A couple of miles away, Dubious McGinty was making his way back to his bridge home above the Potomac after a rare foray to Arlington National Cemetery, where he had watched President Obama do the same wreath and speech thing McGinty had seen every other President do on Memorial Day. Dubious had brought some signs about Ardua of the Potomac and had blown his whistle to get Obama's attention, but the Secret Service had hustled him out lickety split before he could get the message to Obama: everything in Washington will fail unless you kill Ardua of the Potomac!

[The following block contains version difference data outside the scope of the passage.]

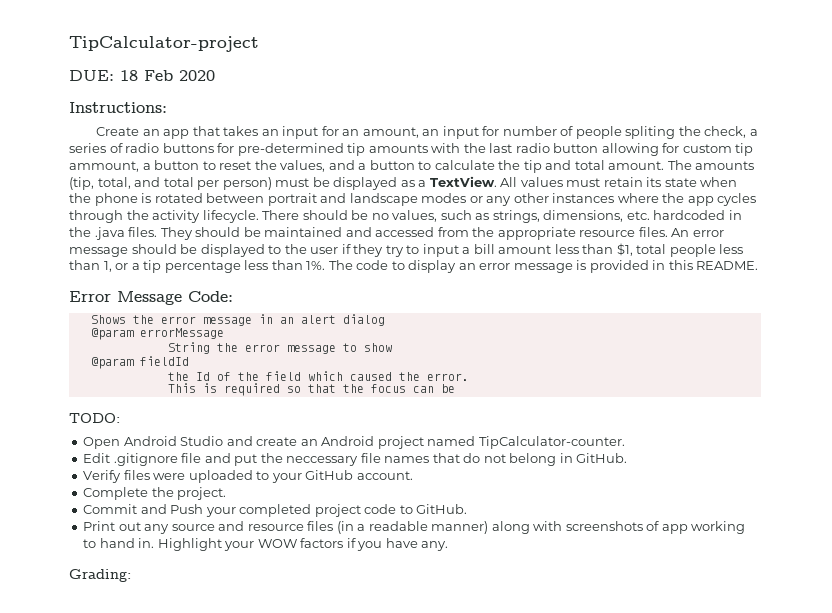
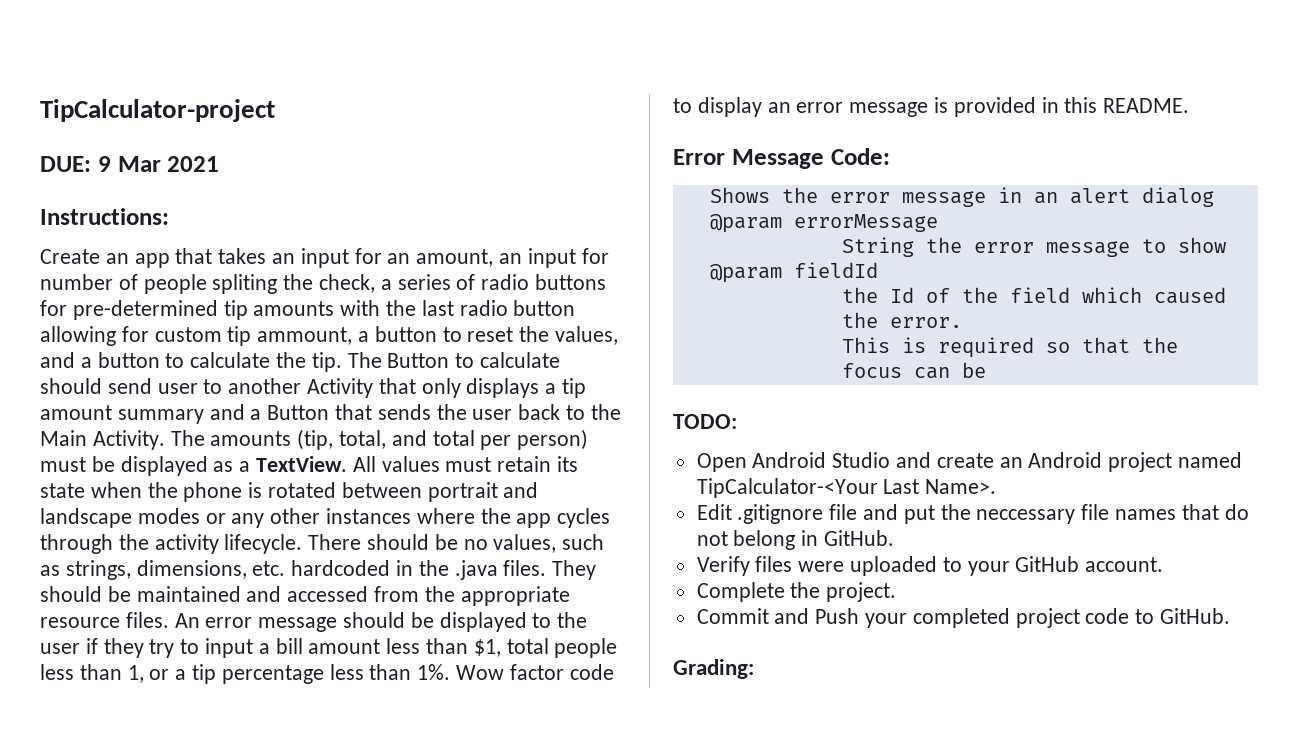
- DUE: 18 Feb 2020
+ DUE: 9 Mar 2021
- Create an app that takes an input for an amount, an input for number of people spliting the check, a series of radio buttons for pre-determined tip amounts with the last radio button allowing for custom tip ammount, a button to reset the values, and a button to calculate the tip and total amount.
+ Create an app that takes an input for an amount, an input for number of people spliting the check, a series of radio buttons for pre-determined tip amounts with the last radio button allowing for custom tip ammount, a button to reset the values, and a button to calculate the tip. The Button to calculate should send user to another Activity that only displays a tip amount summary and a Button that sends the user back to the Main Activity.
- The code to display an error message is provided in this README.
+ Wow factor code to display an error message is provided in this README.
- Open Android Studio and create an Android project named TipCalculator-counter.
+ Open Android Studio and create an Android project named TipCalculator-<Your Last Name>.
- Print out any source and resource files (in a readable manner) along with screenshots of app working to hand in. Highlight your WOW factors if you have any.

Deep in the water, Ardua gloated over McGinty's failure. The veterans belong to me! The widows belong to me! The orphans belong to me! A half-mile away, Iraq veteran Sebastian L'Arche was heading towards the river with a picnic cooler and Lucky Charm because he had decided to celebrate Memorial Day by letting the Irish setter run loose on Roosevelt Island trying to bark and growl Ardua to death. On the other side of the river, the timeless Warrior sat chewing berries and contemplating the hot sunlight glinting off the shimmery Potomac surface. Then he sensed Ardua tensing up, and he waited to see whom the next foot soldier would be to take her on. He swallowed hard, wondering how he could bring them all together for the war he could not win alone.